◆ **Your task**
Work out how many lines in the records include the word "trigger", then answer with nothing but that number.

◆ **Data for this exercise**
##########
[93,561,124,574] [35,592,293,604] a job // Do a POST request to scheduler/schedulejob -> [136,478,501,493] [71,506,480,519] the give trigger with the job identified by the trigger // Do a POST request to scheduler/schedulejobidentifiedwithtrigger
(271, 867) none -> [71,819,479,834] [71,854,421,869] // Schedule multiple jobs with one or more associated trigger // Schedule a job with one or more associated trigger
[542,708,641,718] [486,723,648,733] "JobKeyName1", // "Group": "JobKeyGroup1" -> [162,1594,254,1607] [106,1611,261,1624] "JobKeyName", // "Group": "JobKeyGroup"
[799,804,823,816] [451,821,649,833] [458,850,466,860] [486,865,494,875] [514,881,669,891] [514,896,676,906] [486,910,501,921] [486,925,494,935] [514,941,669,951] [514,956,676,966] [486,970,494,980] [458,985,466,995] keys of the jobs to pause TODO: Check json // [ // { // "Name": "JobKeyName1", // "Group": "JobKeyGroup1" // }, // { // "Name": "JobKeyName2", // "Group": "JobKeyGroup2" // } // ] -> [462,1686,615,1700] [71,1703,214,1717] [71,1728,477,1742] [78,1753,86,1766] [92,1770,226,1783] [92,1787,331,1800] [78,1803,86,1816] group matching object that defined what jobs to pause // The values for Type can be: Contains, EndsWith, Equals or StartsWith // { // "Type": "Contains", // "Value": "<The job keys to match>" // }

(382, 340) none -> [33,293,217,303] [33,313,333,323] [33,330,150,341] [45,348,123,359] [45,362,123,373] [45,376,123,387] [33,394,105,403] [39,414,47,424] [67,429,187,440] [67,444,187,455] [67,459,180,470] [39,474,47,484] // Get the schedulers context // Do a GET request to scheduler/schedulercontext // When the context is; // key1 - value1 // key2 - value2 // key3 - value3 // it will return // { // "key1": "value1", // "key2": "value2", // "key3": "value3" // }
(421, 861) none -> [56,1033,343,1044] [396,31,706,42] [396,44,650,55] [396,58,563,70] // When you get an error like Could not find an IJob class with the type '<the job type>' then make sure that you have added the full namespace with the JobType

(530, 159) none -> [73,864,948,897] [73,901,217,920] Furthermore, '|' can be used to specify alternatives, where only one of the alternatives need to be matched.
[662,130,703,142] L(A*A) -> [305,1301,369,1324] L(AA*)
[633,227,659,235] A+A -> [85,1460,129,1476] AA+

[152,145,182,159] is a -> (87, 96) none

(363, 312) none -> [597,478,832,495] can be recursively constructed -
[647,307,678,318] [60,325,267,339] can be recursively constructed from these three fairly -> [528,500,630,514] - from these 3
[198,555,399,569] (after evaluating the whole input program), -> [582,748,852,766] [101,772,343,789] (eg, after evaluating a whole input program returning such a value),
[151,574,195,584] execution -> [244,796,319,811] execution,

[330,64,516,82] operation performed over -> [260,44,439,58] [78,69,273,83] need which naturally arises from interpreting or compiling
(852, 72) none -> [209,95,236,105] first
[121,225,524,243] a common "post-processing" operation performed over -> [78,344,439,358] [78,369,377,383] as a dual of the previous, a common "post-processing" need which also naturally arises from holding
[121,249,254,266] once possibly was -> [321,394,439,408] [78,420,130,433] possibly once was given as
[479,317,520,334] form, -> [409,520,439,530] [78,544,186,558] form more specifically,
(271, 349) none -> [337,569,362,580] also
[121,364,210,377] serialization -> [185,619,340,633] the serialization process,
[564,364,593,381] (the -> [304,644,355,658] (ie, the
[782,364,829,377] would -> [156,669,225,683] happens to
##########
◆ **Solution to this exercise**
2